(Difference listings)
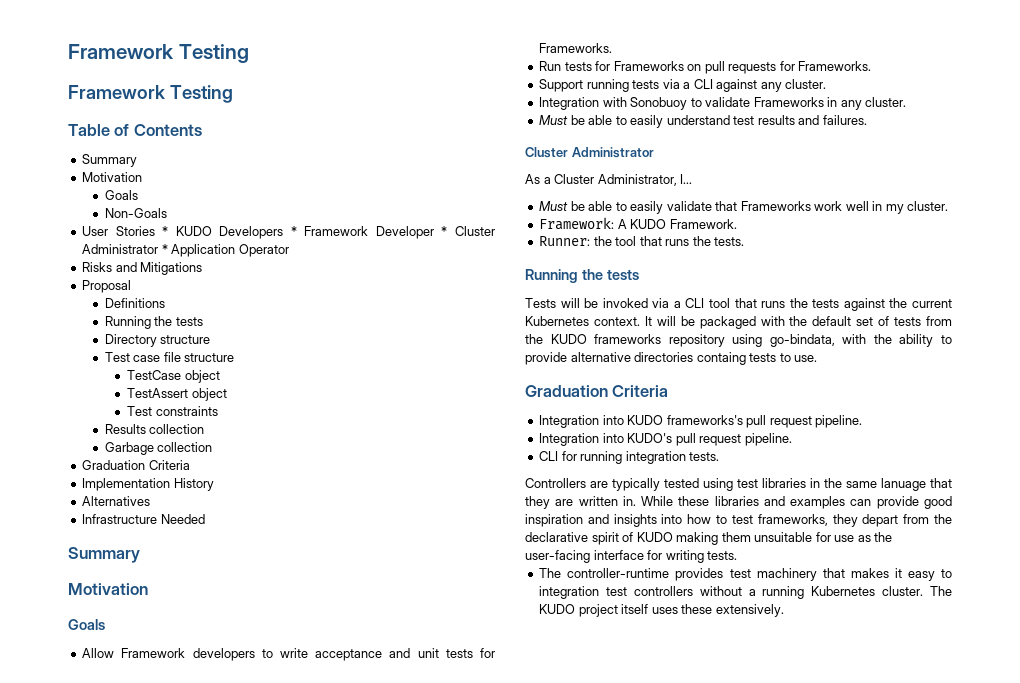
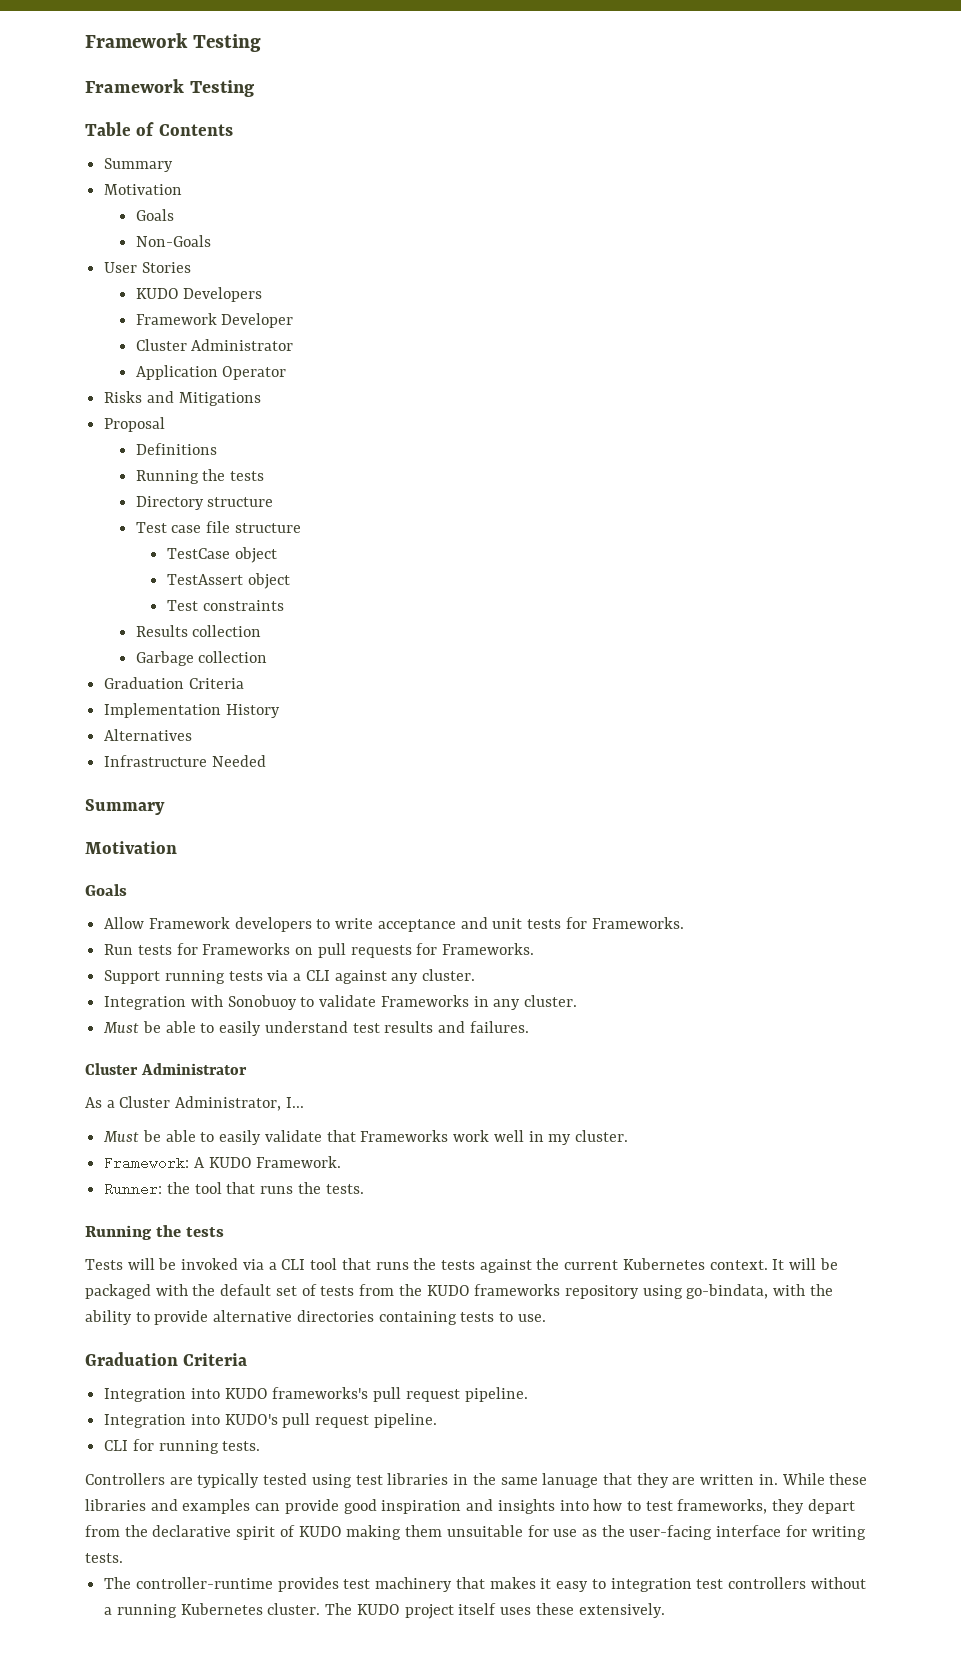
- User Stories * KUDO Developers * Framework Developer * Cluster Administrator * Application Operator
+ User Stories
+ KUDO Developers
+ Framework Developer
+ Cluster Administrator
+ Application Operator
- It will be packaged with the default set of tests from the KUDO frameworks repository using go-bindata, with the ability to provide alternative directories containg tests to use.
+ It will be packaged with the default set of tests from the KUDO frameworks repository using go-bindata, with the ability to provide alternative directories containing tests to use.
- CLI for running integration tests.
+ CLI for running tests.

■ What you should do ■
Write down how many lines in the data contain "running". Add nothing else.

■ Response to this exercise ■
2